_TASK GOAL_
In the entries below, find the line with "align-items: none ->" and the line with "border-radius: none ->". Reproduce those two lines and every line between them exactly, and nothing more.

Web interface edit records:
================

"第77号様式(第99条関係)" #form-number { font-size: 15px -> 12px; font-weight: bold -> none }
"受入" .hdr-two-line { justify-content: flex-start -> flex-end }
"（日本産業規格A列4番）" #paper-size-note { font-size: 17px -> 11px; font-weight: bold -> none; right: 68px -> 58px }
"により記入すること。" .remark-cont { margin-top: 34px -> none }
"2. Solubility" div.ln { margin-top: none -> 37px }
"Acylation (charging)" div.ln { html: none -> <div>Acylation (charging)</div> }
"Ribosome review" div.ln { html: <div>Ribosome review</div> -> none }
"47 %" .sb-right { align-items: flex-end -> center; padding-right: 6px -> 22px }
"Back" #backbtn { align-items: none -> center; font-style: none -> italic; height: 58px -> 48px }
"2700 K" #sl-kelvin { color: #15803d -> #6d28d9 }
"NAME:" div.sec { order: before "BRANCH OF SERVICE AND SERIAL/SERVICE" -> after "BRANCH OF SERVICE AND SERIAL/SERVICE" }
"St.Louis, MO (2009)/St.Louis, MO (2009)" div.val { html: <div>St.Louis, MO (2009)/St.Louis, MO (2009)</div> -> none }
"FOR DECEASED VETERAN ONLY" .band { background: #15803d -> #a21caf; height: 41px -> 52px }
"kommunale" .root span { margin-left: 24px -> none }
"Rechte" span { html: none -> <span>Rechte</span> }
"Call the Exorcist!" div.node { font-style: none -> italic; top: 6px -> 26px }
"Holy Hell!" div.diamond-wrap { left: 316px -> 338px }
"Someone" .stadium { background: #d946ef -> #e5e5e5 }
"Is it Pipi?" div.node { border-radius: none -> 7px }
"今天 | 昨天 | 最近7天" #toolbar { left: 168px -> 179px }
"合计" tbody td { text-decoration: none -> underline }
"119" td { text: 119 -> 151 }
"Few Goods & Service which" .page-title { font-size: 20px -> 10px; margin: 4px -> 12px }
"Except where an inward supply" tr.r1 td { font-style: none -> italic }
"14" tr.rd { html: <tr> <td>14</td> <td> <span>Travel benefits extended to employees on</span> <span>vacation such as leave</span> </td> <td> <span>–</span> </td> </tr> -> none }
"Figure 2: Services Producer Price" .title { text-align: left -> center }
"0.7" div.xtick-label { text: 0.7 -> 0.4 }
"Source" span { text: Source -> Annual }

================

_TASK OUTPUT_
"Back" #backbtn { align-items: none -> center; font-style: none -> italic; height: 58px -> 48px }
"2700 K" #sl-kelvin { color: #15803d -> #6d28d9 }
"NAME:" div.sec { order: before "BRANCH OF SERVICE AND SERIAL/SERVICE" -> after "BRANCH OF SERVICE AND SERIAL/SERVICE" }
"St.Louis, MO (2009)/St.Louis, MO (2009)" div.val { html: <div>St.Louis, MO (2009)/St.Louis, MO (2009)</div> -> none }
"FOR DECEASED VETERAN ONLY" .band { background: #15803d -> #a21caf; height: 41px -> 52px }
"kommunale" .root span { margin-left: 24px -> none }
"Rechte" span { html: none -> <span>Rechte</span> }
"Call the Exorcist!" div.node { font-style: none -> italic; top: 6px -> 26px }
"Holy Hell!" div.diamond-wrap { left: 316px -> 338px }
"Someone" .stadium { background: #d946ef -> #e5e5e5 }
"Is it Pipi?" div.node { border-radius: none -> 7px }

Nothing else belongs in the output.